▶ **Problem description**: Write every record below out exactly; no images.

▶ **Material shown**:
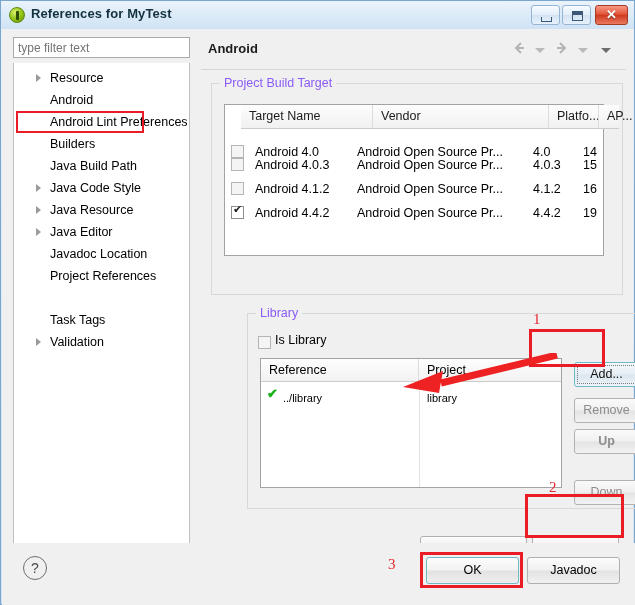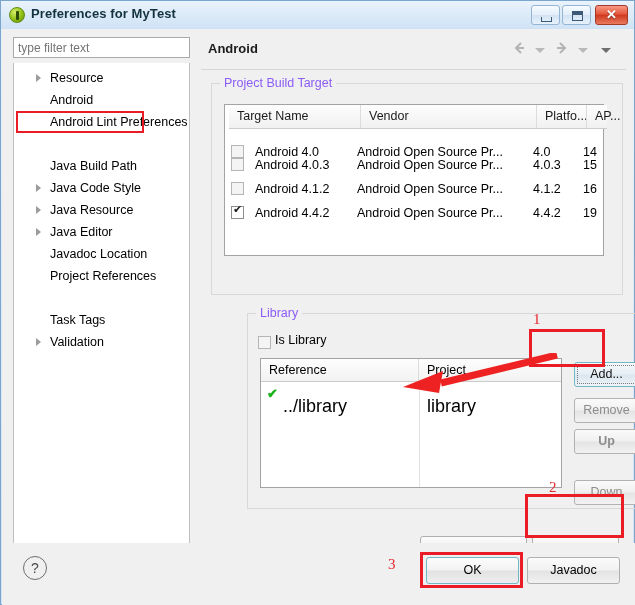--- a/index.html
+++ b/index.html
@@ -293,7 +293,7 @@
 
   <div id="titlebar">
     <div id="title-icon"></div>
-    <div id="title-text">Preferences for MyTest</div>
+    <div id="title-text">References for MyTest</div>
 
     <div class="winbtn" id="btn-min">
       <span class="glyph-min"></span>

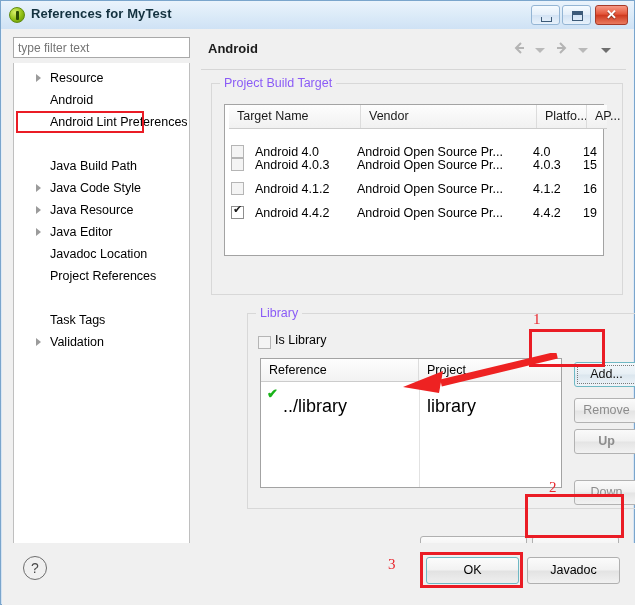--- a/index.html
+++ b/index.html
@@ -157,7 +157,7 @@
     background:#fff; border:1px solid #a3a3a3;
   }
   #target-head {
-    position:absolute; left:4px; top:0; width:378px; height:24px;
+    position:absolute; left:16px; top:0; width:378px; height:24px;
     background:linear-gradient(to bottom,#fdfdfd,#f1f1f1);
     border-bottom:1px solid #ccc;
   }

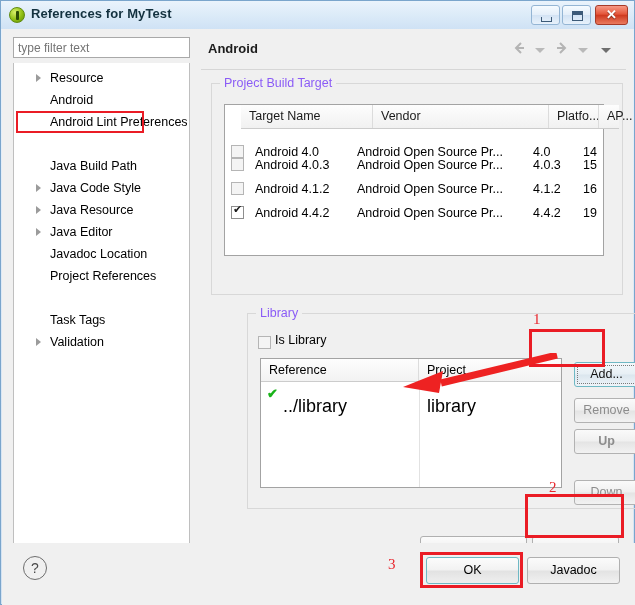--- a/index.html
+++ b/index.html
@@ -321,6 +321,9 @@
       <div class="tree-item" style="top:48px">
         <span class="tree-label">Android Lint Preferences</span>
       </div>
+      <div class="tree-item" style="top:70px">
+        <span class="tree-label">Builders</span>
+      </div>
       <div class="tree-item" style="top:92px">
         <span class="tree-label">Java Build Path</span>
       </div>

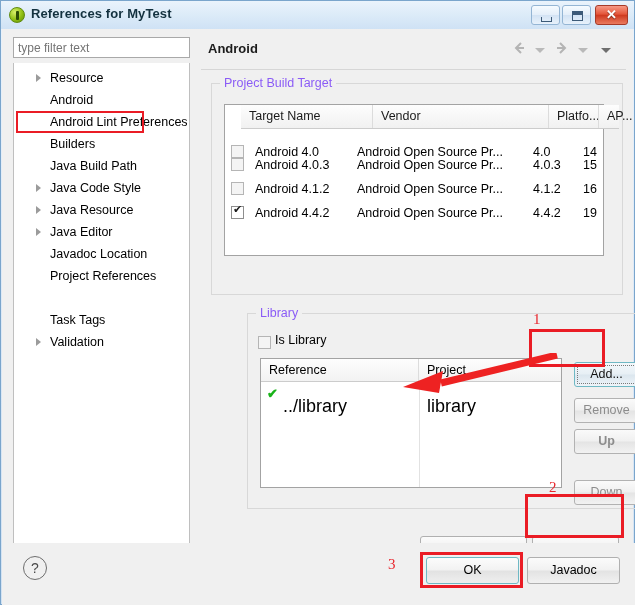--- a/index.html
+++ b/index.html
@@ -209,7 +209,7 @@
     position:absolute; left:6px; top:0; height:24px; line-height:24px;
     color:#19b319; font-size:13px; font-weight:700;
   }
-  .lib-cell { position:absolute; top:12px; height:24px; line-height:24px; font-size:18px; }
+  .lib-cell { position:absolute; top:4px; height:24px; line-height:24px; font-size:11px; }
 
   .sbtn {
     position:absolute; width:65px; height:25px;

▶ **Solution to this exercise**:
--- a/index.html
+++ b/index.html
@@ -293,7 +293,7 @@
 
   <div id="titlebar">
     <div id="title-icon"></div>
-    <div id="title-text">Preferences for MyTest</div>
+    <div id="title-text">References for MyTest</div>
 
     <div class="winbtn" id="btn-min">
       <span class="glyph-min"></span>

--- a/index.html
+++ b/index.html
@@ -157,7 +157,7 @@
     background:#fff; border:1px solid #a3a3a3;
   }
   #target-head {
-    position:absolute; left:4px; top:0; width:378px; height:24px;
+    position:absolute; left:16px; top:0; width:378px; height:24px;
     background:linear-gradient(to bottom,#fdfdfd,#f1f1f1);
     border-bottom:1px solid #ccc;
   }

--- a/index.html
+++ b/index.html
@@ -321,6 +321,9 @@
       <div class="tree-item" style="top:48px">
         <span class="tree-label">Android Lint Preferences</span>
       </div>
+      <div class="tree-item" style="top:70px">
+        <span class="tree-label">Builders</span>
+      </div>
       <div class="tree-item" style="top:92px">
         <span class="tree-label">Java Build Path</span>
       </div>

--- a/index.html
+++ b/index.html
@@ -209,7 +209,7 @@
     position:absolute; left:6px; top:0; height:24px; line-height:24px;
     color:#19b319; font-size:13px; font-weight:700;
   }
-  .lib-cell { position:absolute; top:12px; height:24px; line-height:24px; font-size:18px; }
+  .lib-cell { position:absolute; top:4px; height:24px; line-height:24px; font-size:11px; }
 
   .sbtn {
     position:absolute; width:65px; height:25px;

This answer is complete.